[Collected data entries]
______

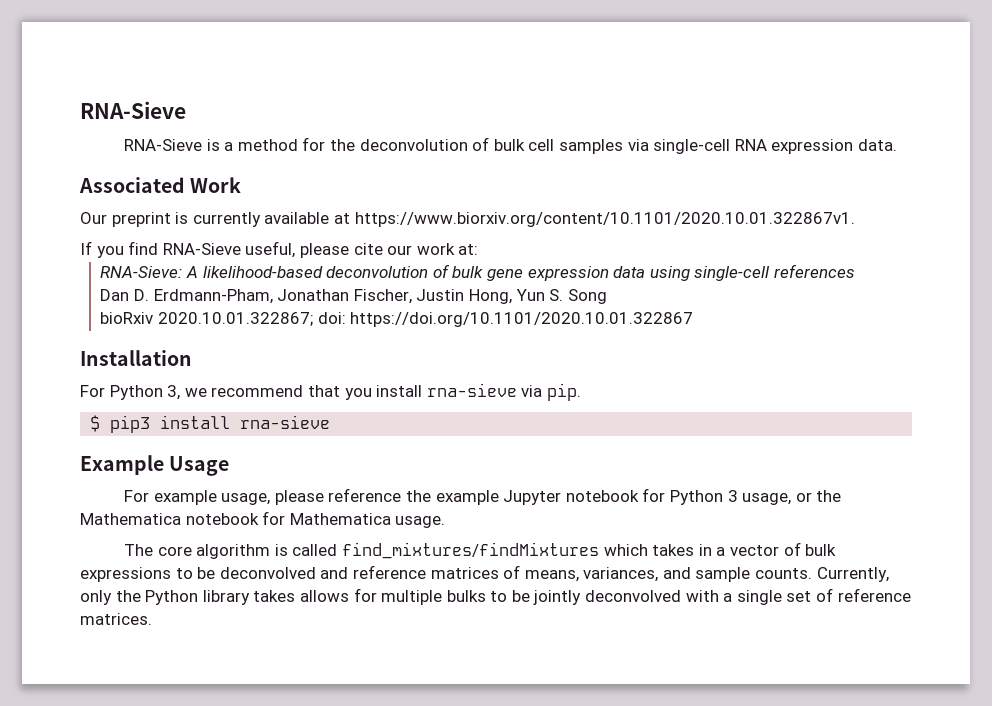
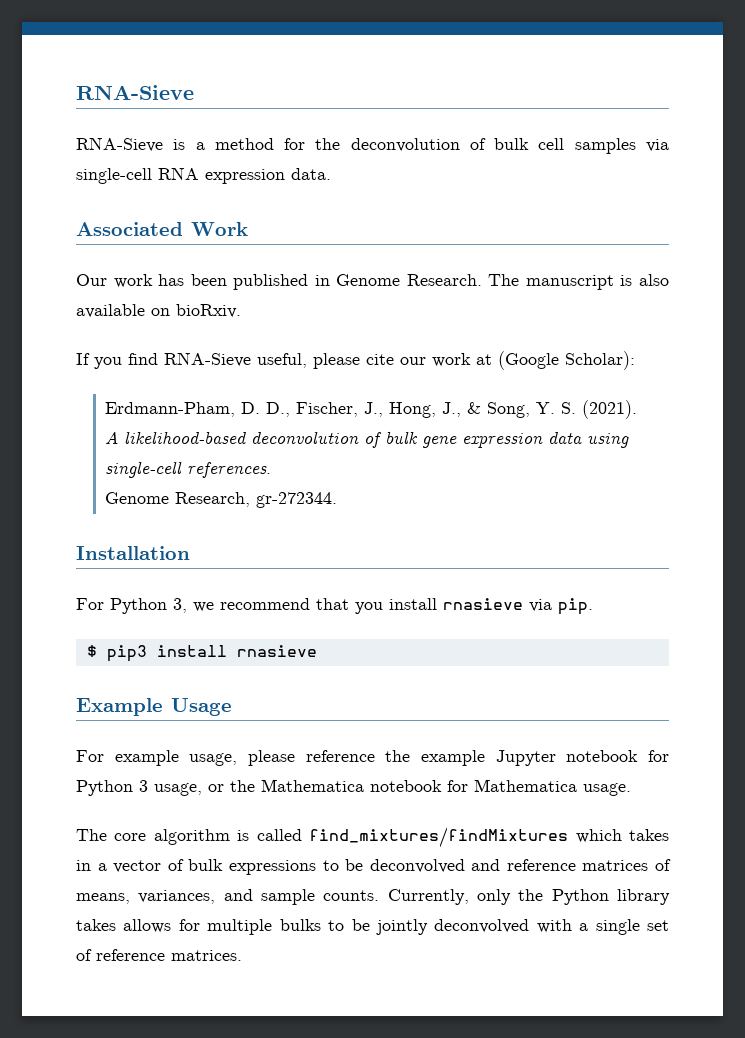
[111,212,855,227] preprint is currently available at https://www.biorxiv.org/content/10.1101/2020.10.01.322867v1. -> [113,274,669,290] [76,304,241,318] work has been published in Genome Research. The manuscript is also available on bioRxiv.
[458,244,479,255] [100,266,183,278] at: // RNA-Sieve: -> [476,351,635,370] [105,400,638,419] at (Google Scholar): // Erdmann-Pham, D. D., Fischer, J., Hong, J., & Song, Y. S. (2021). //
[773,264,855,278] [100,289,607,304] [100,312,694,327] references // Dan D. Erdmann-Pham, Jonathan Fischer, Justin Hong, Yun S. Song // bioRxiv 2020.10.01.322867; doi: https://doi.org/10.1101/2020.10.01.322867 -> [187,462,272,478] [105,492,338,508] references. // Genome Research, gr-272344.
[426,383,517,397] rna-sieve -> [443,598,523,610] rnasieve
[240,415,331,429] rna-sieve -> [236,645,317,657] rnasieve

______

**Work to be completed:** Repeat the records above exactly, without any pictures.

**Response area:**
[111,212,855,227] preprint is currently available at https://www.biorxiv.org/content/10.1101/2020.10.01.322867v1. -> [113,274,669,290] [76,304,241,318] work has been published in Genome Research. The manuscript is also available on bioRxiv.
[458,244,479,255] [100,266,183,278] at: // RNA-Sieve: -> [476,351,635,370] [105,400,638,419] at (Google Scholar): // Erdmann-Pham, D. D., Fischer, J., Hong, J., & Song, Y. S. (2021). //
[773,264,855,278] [100,289,607,304] [100,312,694,327] references // Dan D. Erdmann-Pham, Jonathan Fischer, Justin Hong, Yun S. Song // bioRxiv 2020.10.01.322867; doi: https://doi.org/10.1101/2020.10.01.322867 -> [187,462,272,478] [105,492,338,508] references. // Genome Research, gr-272344.
[426,383,517,397] rna-sieve -> [443,598,523,610] rnasieve
[240,415,331,429] rna-sieve -> [236,645,317,657] rnasieve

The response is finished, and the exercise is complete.